Persistence & The Long Haul

I am thinking about persistence and the long haul. Because of the new year of course. Big plans, don't you know. Plans so big it will take a year to accomplish them. Which has me thinking I probably won't accomplish them at all.

It's not that I have zero faith in myself. No, I believe. I just don't believe I can persist. You're reading an essay I have to draft in one burst because I know that walking away even for ten minutes means I won't come back.
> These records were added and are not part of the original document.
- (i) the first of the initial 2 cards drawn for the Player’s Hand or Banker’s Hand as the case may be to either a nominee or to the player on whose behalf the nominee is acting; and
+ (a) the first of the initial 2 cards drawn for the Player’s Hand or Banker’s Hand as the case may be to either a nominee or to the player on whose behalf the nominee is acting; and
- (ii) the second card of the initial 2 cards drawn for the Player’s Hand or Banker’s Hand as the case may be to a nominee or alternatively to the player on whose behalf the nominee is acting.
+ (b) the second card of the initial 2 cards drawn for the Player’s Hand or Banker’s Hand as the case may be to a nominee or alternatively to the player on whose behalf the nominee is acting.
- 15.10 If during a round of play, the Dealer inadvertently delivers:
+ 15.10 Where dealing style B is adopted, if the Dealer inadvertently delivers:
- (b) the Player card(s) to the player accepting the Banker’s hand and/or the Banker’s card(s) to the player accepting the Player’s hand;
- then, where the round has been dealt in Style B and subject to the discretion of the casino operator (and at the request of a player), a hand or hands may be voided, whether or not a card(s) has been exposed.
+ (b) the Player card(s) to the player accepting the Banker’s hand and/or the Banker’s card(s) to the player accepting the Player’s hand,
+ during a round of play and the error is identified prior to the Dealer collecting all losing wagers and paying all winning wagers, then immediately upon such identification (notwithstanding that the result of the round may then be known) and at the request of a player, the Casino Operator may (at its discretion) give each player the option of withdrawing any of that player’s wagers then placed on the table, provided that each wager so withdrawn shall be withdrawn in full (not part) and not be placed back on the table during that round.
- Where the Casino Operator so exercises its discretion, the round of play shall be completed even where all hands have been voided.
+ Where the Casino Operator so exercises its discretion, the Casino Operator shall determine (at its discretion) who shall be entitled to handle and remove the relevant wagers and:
The record on the turntable just ended, but I'm worried if I stop to change it I'll lose the thread of this thing. Let's see what I can do.

Phew, I made it back.

Elizabeth Warren announced her candidacy but I would be thinking about persistence anyway. My persistence (or lack of) isn't in the face of the patriarchy (though I sympathize and try to help). It's about overcoming the habit of giving up when the going gets tough. Were I a cross country runner, coach wouldn't put me in the hurdles for fear of me stopping at the first one then drifting off to read a book.
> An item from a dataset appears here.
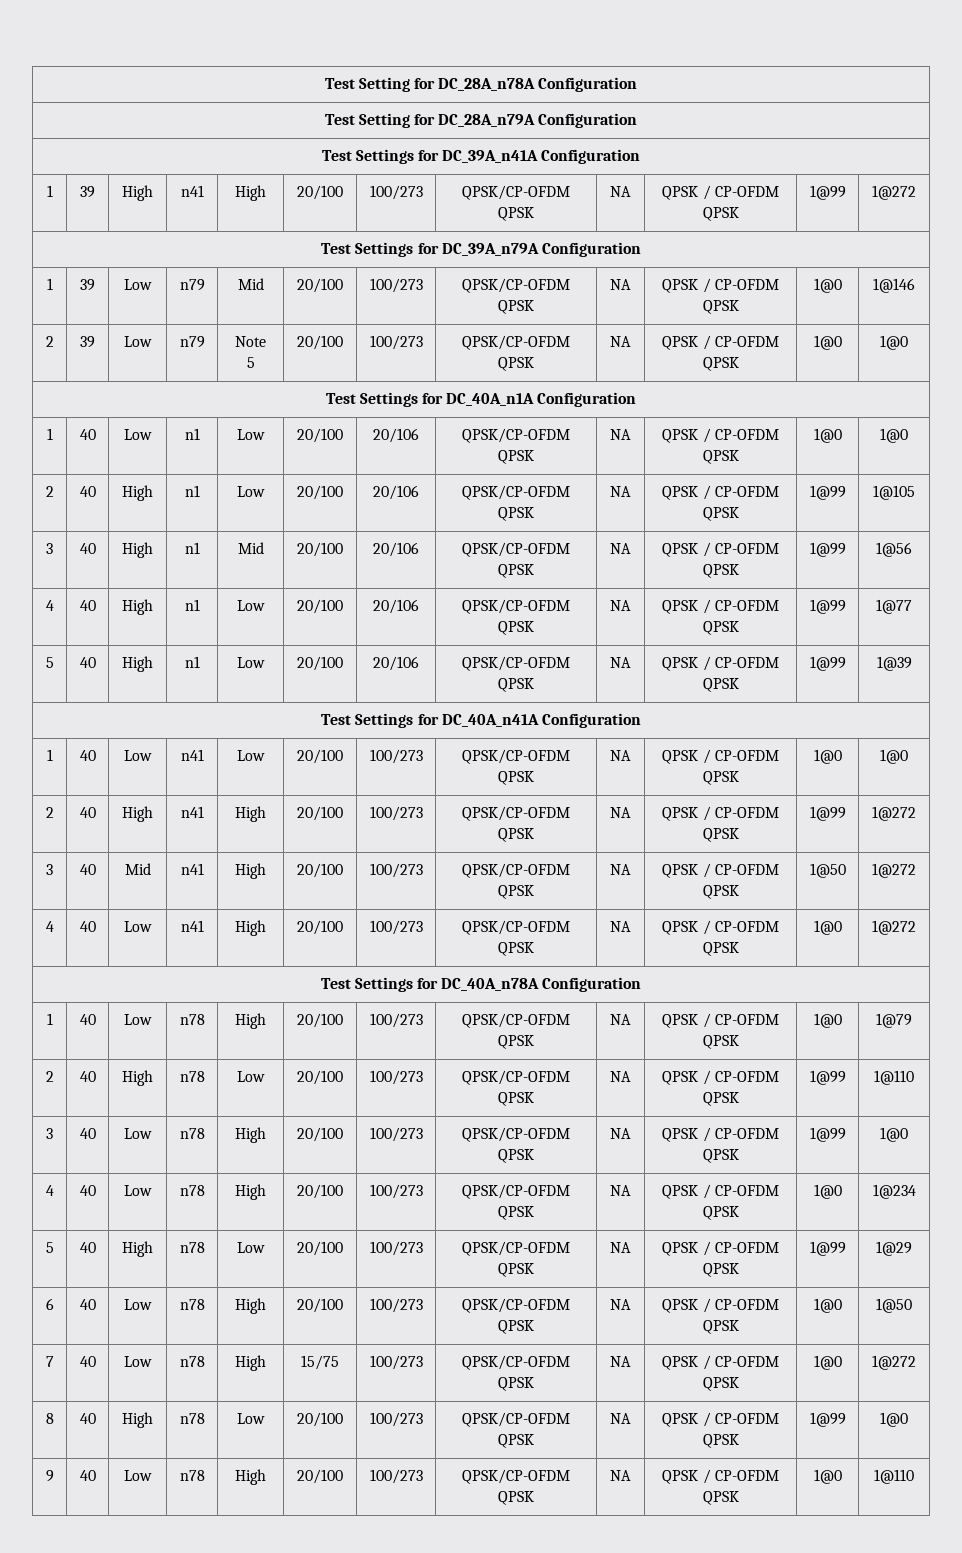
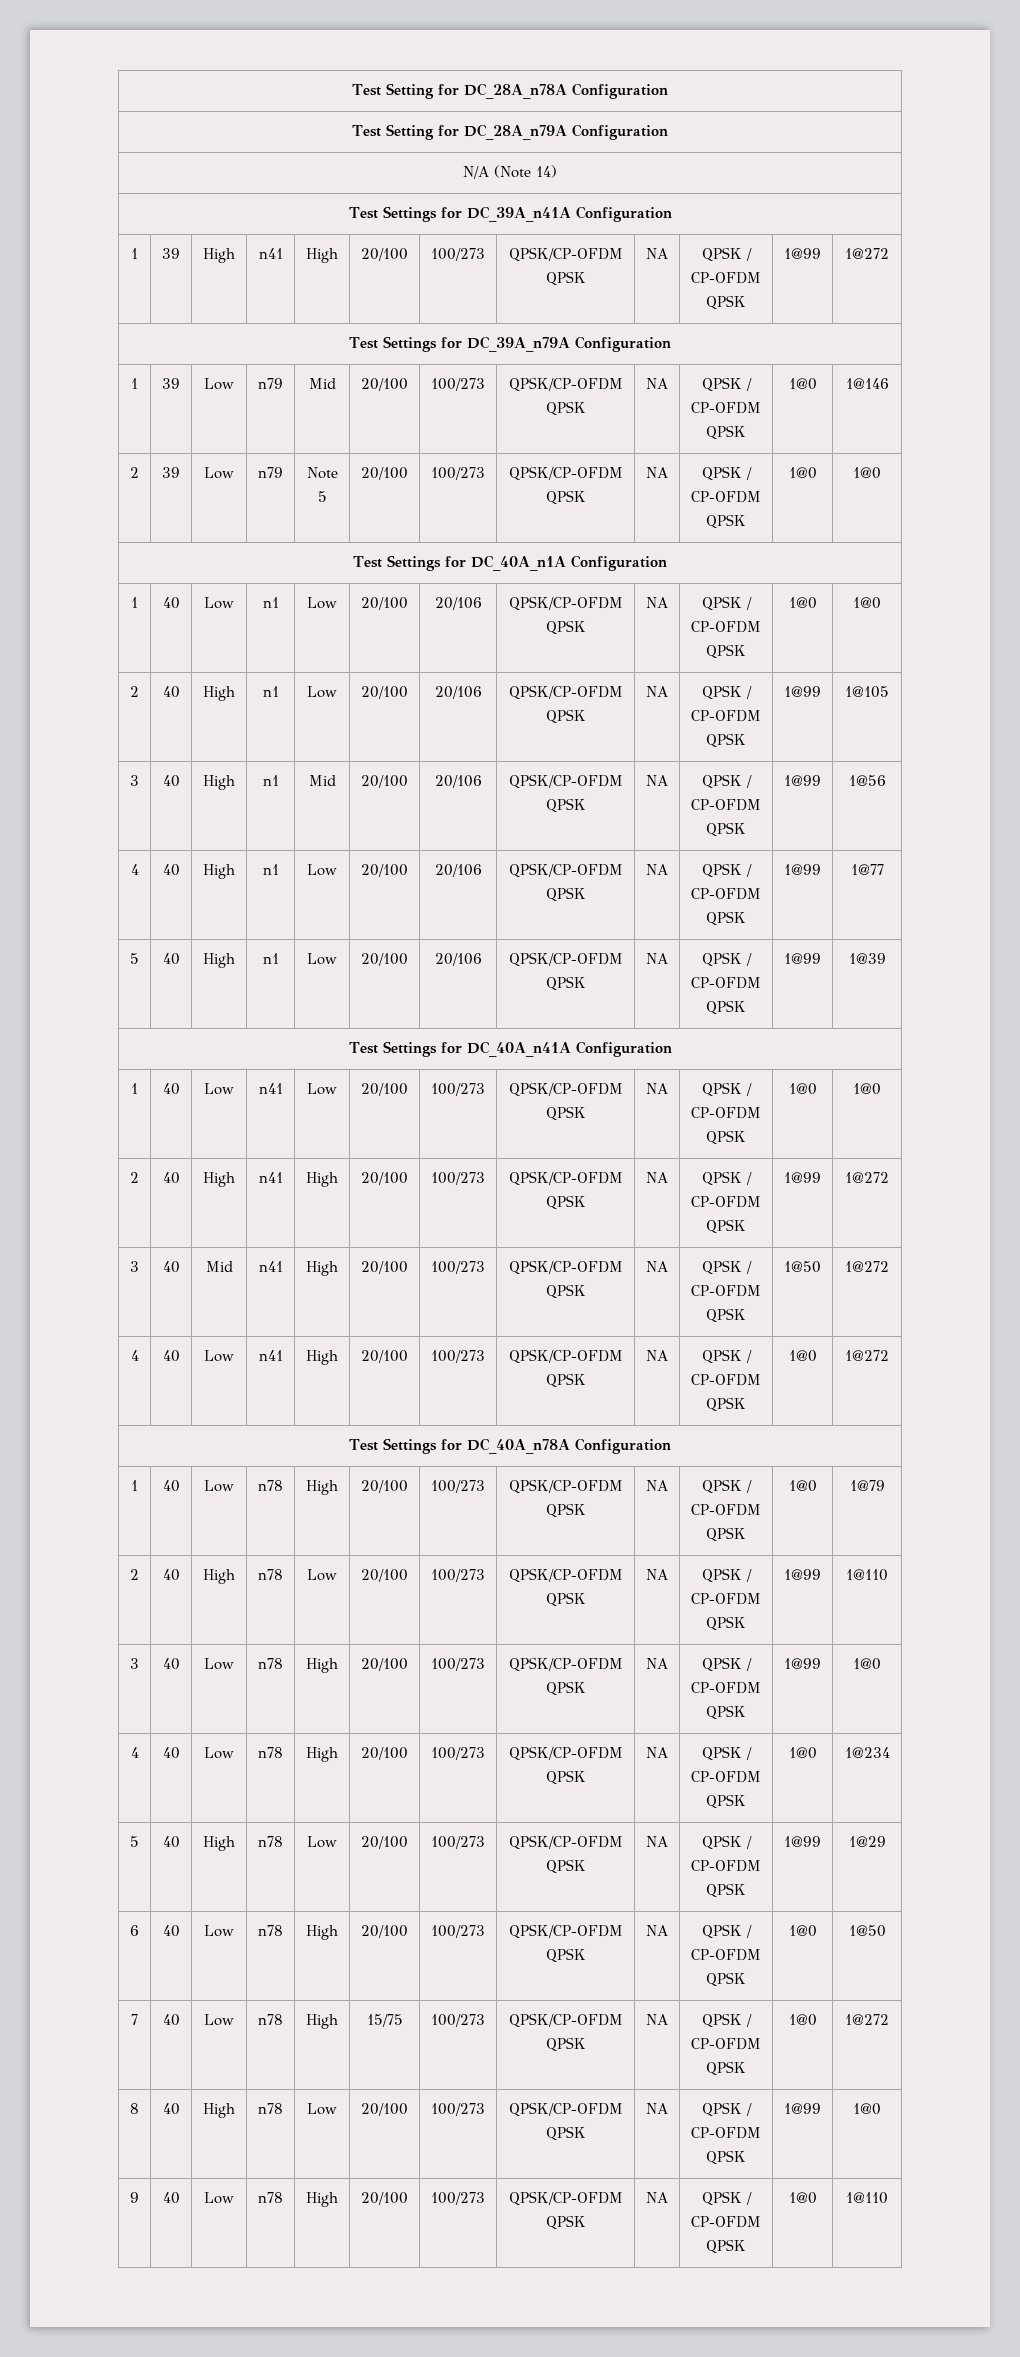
+ N/A (Note 14)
Projects requiring my persistence include:

  • getting a new job
  • treating my increasingly demanding bouts with depression
  • writing a book I've been thinking and writing about for four years
  • buying a Tesla Model 3
  • continuing my happy marriage and family
  • growing a bigger audience for this blog

I like these projects. They seem good not just for me but for my family and others in the world. Yay. But...

  • I'm likely to get rejected for the job to which I recently applied
  • depression knows how to defeat my efforts to treat it
  • I can't finish a book in one sitting
  • I haven't saved the Tesla's down-payment let alone the monthly payments and insurance
  • the family has to care for me as much as I care for them
  • growing the blog is more challenging without social media

None of these hurdles are so high I can't clear them. It's that I lose the faith as hurdles appears in my path and think maybe I should sit on the couch, turn on a re-run, and eat Doritos. Yeah, that will do it. That's the right decision.

Or maybe I should work on this persistence thing. I kept writing this though I went and changed the record. I came back to this after a quick interruption from my daughter. There's hope for me yet.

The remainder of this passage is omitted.